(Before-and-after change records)
····················
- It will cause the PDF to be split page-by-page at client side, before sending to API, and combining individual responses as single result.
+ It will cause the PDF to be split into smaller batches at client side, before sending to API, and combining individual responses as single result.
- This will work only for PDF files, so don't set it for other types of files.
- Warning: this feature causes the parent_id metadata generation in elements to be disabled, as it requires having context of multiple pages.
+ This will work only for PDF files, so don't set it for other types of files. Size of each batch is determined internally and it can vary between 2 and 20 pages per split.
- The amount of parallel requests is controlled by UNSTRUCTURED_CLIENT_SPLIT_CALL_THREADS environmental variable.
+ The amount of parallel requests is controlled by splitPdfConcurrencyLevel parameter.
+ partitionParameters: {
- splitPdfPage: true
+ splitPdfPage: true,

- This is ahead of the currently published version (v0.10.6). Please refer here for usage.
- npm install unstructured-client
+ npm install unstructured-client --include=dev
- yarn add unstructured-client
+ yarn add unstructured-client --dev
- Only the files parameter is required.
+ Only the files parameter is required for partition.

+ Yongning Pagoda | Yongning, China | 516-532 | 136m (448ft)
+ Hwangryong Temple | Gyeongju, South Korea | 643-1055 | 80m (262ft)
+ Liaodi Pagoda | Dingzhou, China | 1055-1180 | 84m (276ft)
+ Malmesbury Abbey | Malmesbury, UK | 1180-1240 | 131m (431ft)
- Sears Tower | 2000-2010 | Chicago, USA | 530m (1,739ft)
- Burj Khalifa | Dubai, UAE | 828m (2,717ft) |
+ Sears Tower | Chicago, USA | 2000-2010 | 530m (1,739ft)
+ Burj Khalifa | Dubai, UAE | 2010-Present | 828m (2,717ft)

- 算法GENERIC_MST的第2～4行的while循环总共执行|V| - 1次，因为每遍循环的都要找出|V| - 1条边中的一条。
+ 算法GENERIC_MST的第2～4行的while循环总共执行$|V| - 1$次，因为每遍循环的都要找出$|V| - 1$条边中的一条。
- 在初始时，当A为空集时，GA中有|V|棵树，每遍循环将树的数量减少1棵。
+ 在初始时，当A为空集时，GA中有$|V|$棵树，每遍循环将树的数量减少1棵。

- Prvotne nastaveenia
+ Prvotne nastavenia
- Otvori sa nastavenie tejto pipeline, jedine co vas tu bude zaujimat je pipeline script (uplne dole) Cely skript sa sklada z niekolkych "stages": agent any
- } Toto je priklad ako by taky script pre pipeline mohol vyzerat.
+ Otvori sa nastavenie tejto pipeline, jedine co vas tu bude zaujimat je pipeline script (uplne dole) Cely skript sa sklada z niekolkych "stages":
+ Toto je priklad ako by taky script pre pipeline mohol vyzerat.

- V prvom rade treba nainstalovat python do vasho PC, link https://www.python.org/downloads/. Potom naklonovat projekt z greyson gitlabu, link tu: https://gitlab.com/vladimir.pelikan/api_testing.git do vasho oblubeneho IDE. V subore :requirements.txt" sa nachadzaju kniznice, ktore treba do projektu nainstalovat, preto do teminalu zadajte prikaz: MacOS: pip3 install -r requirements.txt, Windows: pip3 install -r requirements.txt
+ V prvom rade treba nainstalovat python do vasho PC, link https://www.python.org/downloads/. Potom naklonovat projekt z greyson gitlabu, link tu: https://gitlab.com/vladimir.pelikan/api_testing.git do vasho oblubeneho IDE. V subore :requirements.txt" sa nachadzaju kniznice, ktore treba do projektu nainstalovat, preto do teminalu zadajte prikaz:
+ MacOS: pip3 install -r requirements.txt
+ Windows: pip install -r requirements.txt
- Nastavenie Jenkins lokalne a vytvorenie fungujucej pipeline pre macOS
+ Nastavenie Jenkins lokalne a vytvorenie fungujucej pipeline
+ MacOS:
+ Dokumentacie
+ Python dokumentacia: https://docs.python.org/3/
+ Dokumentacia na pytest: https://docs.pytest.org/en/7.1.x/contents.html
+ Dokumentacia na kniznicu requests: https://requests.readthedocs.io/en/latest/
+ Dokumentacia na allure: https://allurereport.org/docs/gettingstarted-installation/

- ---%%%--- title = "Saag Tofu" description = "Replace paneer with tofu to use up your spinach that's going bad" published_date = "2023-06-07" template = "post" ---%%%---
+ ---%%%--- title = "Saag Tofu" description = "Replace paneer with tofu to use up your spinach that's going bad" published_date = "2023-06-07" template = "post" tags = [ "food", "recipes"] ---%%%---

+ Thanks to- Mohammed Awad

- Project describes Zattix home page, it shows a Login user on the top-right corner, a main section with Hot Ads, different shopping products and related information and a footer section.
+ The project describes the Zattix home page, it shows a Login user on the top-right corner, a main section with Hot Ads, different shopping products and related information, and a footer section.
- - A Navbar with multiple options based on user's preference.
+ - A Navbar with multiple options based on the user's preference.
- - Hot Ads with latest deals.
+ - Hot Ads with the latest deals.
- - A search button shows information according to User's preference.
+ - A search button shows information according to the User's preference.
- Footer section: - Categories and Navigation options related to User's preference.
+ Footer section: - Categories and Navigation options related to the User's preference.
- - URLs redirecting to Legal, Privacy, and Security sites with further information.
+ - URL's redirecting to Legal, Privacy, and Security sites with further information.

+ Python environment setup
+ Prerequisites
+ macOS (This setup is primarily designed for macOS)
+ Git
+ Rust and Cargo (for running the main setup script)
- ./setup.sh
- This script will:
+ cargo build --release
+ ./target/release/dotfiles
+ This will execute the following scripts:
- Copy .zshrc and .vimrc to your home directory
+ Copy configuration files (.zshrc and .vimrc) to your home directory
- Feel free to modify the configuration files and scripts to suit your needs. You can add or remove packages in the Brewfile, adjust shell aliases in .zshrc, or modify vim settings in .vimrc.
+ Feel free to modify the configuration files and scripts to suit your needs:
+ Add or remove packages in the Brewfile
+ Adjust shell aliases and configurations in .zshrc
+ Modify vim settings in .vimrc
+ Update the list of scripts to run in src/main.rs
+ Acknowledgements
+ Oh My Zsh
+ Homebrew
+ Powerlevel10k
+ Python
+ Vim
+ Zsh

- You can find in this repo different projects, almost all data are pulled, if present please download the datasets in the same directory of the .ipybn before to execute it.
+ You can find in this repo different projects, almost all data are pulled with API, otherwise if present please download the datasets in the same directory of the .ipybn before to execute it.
····················
* [TASK INSTRUCTIONS] Look over the records above and say how many lines hold the word "prikaz", giving the number alone.

* [SOLUTION FOR THIS PROBLEM] 2